Perhaps, but isn’t that the basis of all franchise/serial media? What if the captain of the Enterprise was an older diplomat, not a young adventurer? What if the Doctor was a clown, or a fop, or a Northerner? What if Hannibal was a borderline-supernatural figure at the centre of the narrative, rather than a malicious advisor kept to the fringes?
Daibhid C
May 30, 2017 @ 8:41 pm
I think those are broader “what ifs?” than the word “counterfactuals” implies. “What if the captain of the Enterprise was an older diplomat?” is a different kind of question than “What if the captain of the Enterprise had been an older diplomat during the events of [original series episode]”, which in turn is a different question to “What if Kirk had made a different decision?”

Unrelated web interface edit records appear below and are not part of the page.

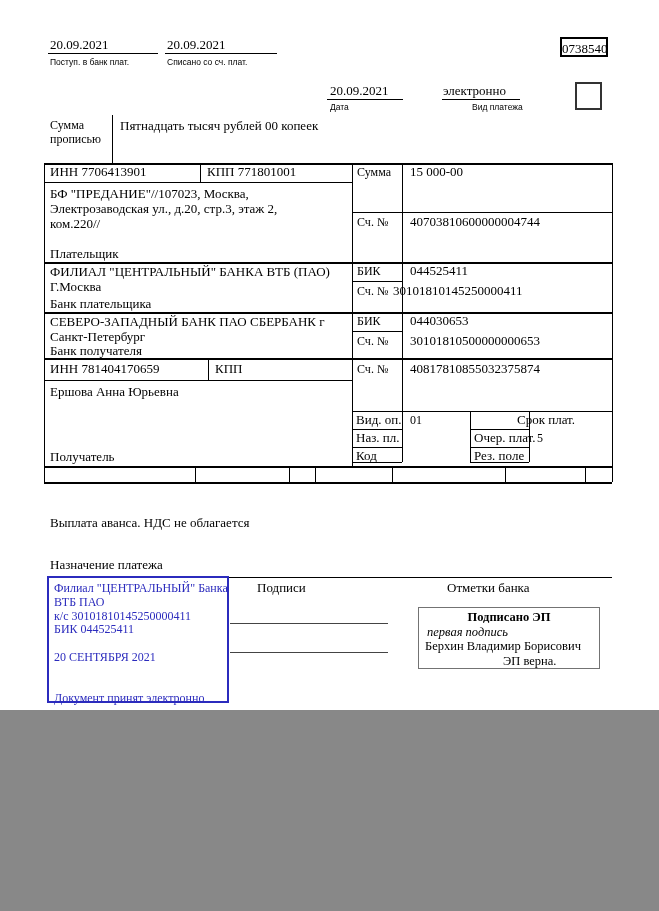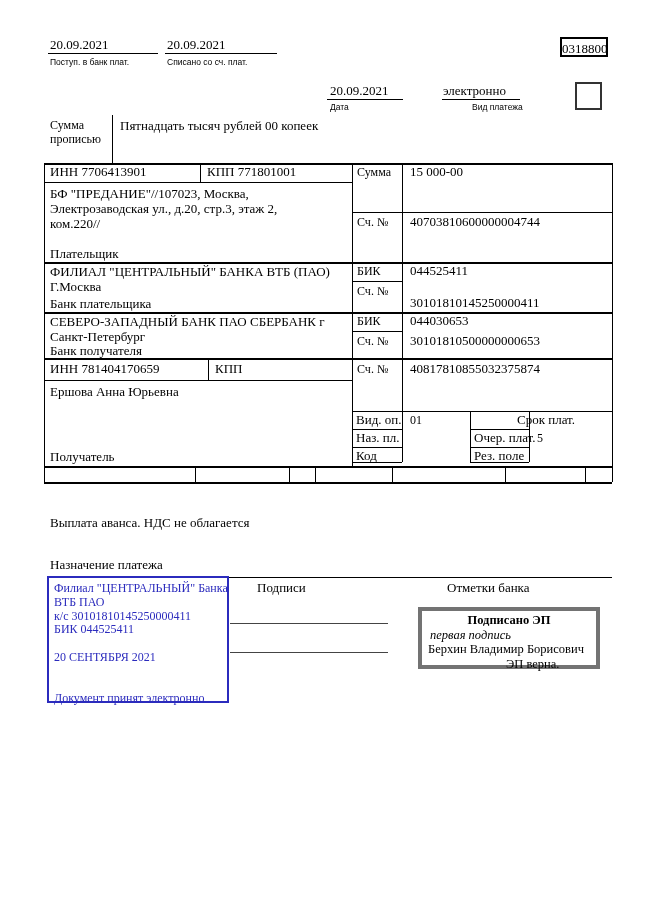"20.09.2021" .page { height: 911px -> 710px }
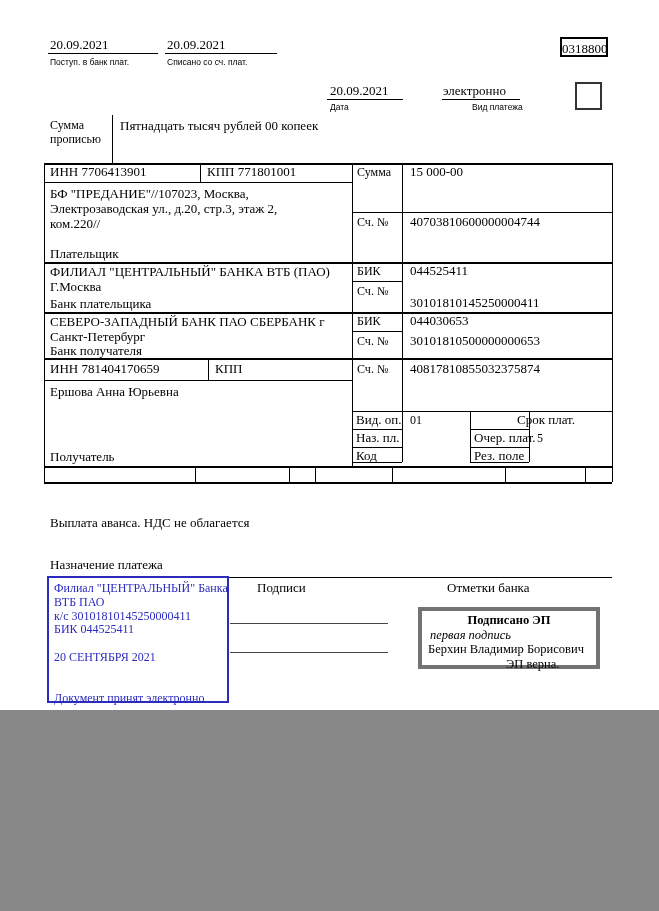"0318800" div.abs { text: 0318800 -> 0738540 }
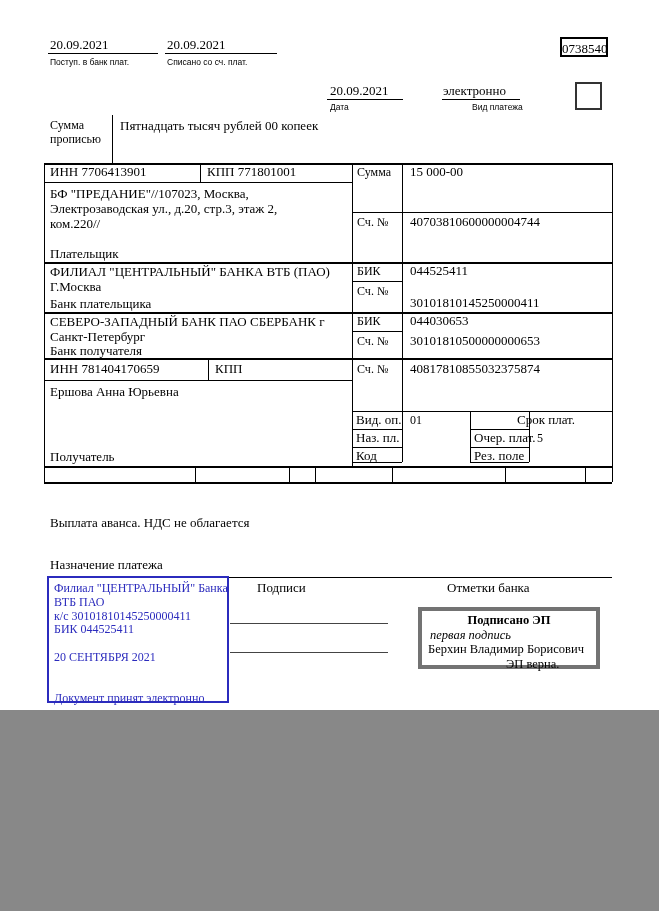"30101810145250000411" div.abs { left: 410px -> 393px; margin-top: 12px -> none }
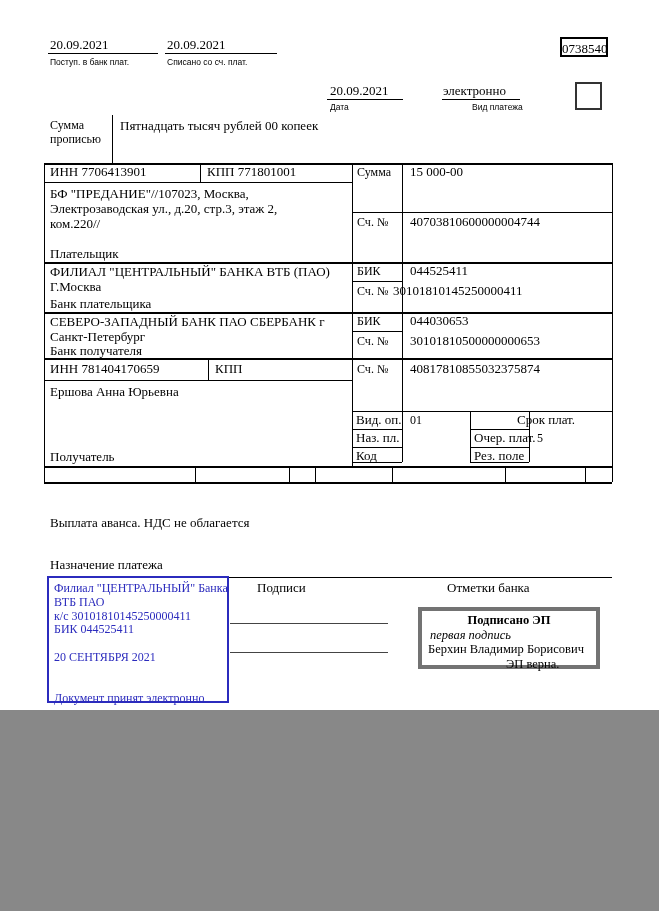"Подписано ЭП" .esign { border: 4px solid #737373 -> 1px solid #737373 }
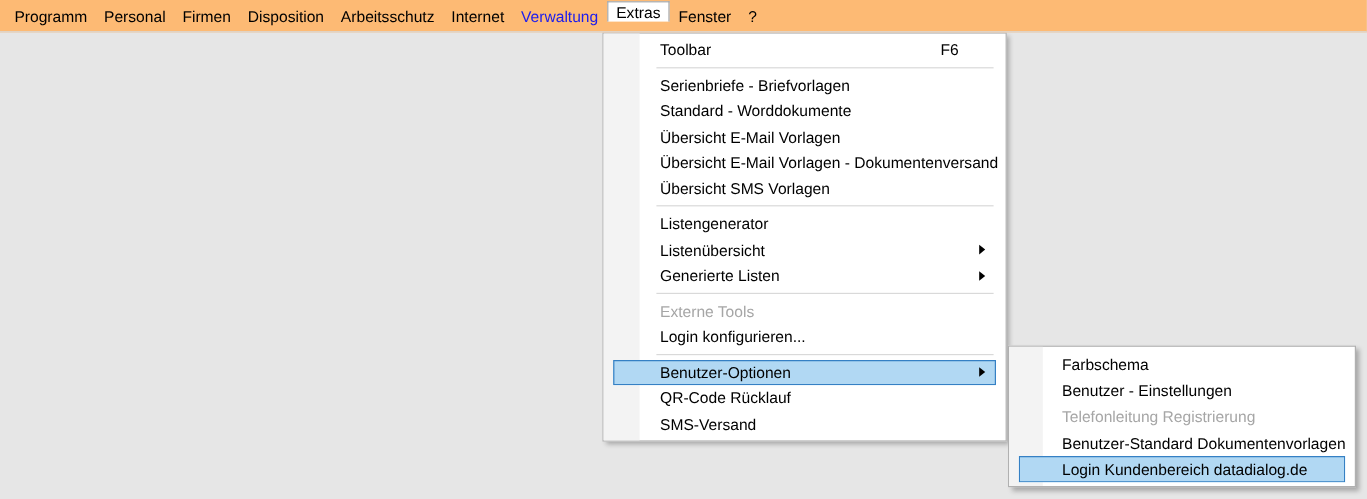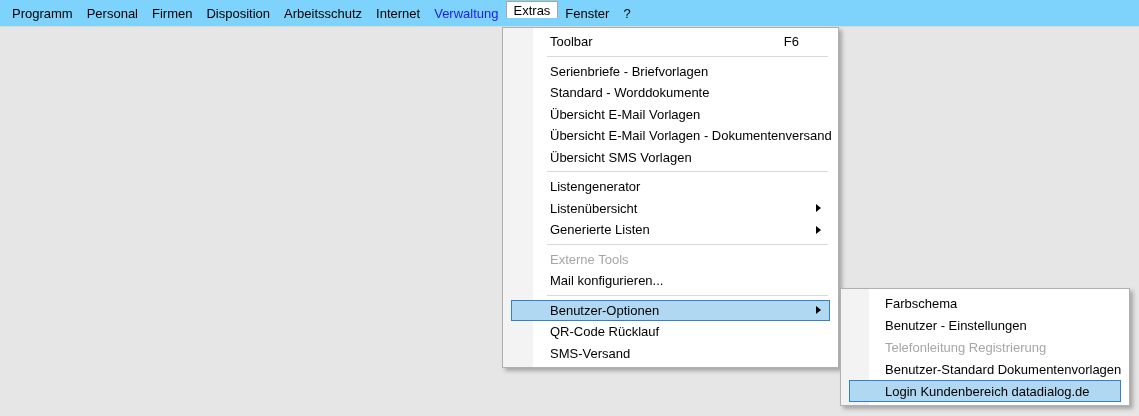"Programm" div.menubar { background: #7dd3fc -> #fdba74 }
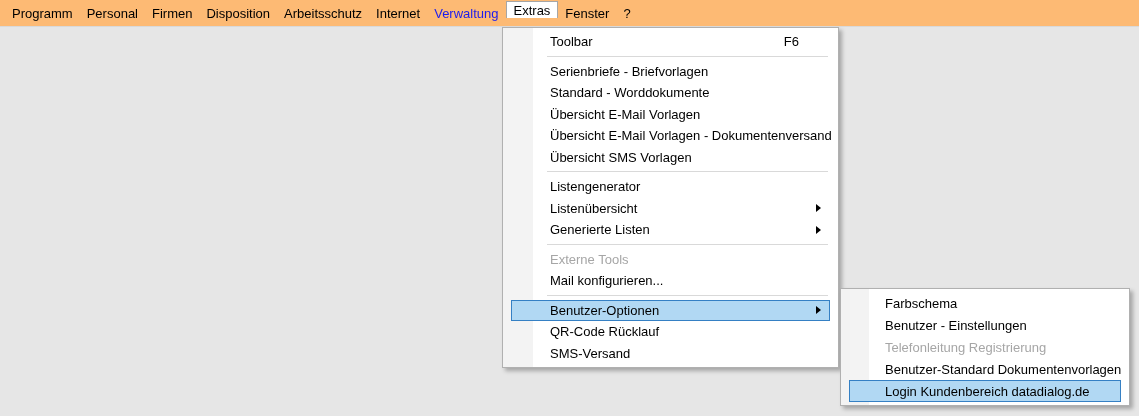"Mail konfigurieren..." span.label { text: Mail -> Login }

(Which isn’t necessarily to say I agree with Phil here, as I’ve enjoyed Marvel’s What If?, Star Trek: Myriad Universes and Doctor Who Unbound. In several of these the answer is “the storyline collapses”, but since it’s done intentionally it’s a controlled collapse and still interesting to watch. In others, the author successfully sets up a different narrative. After all, even historic counterfactuals frequently add narrative unity to their version of events.)
Daibhid C
May 30, 2017 @ 8:43 pm
Oops, the italics should have stopped at the close quotes.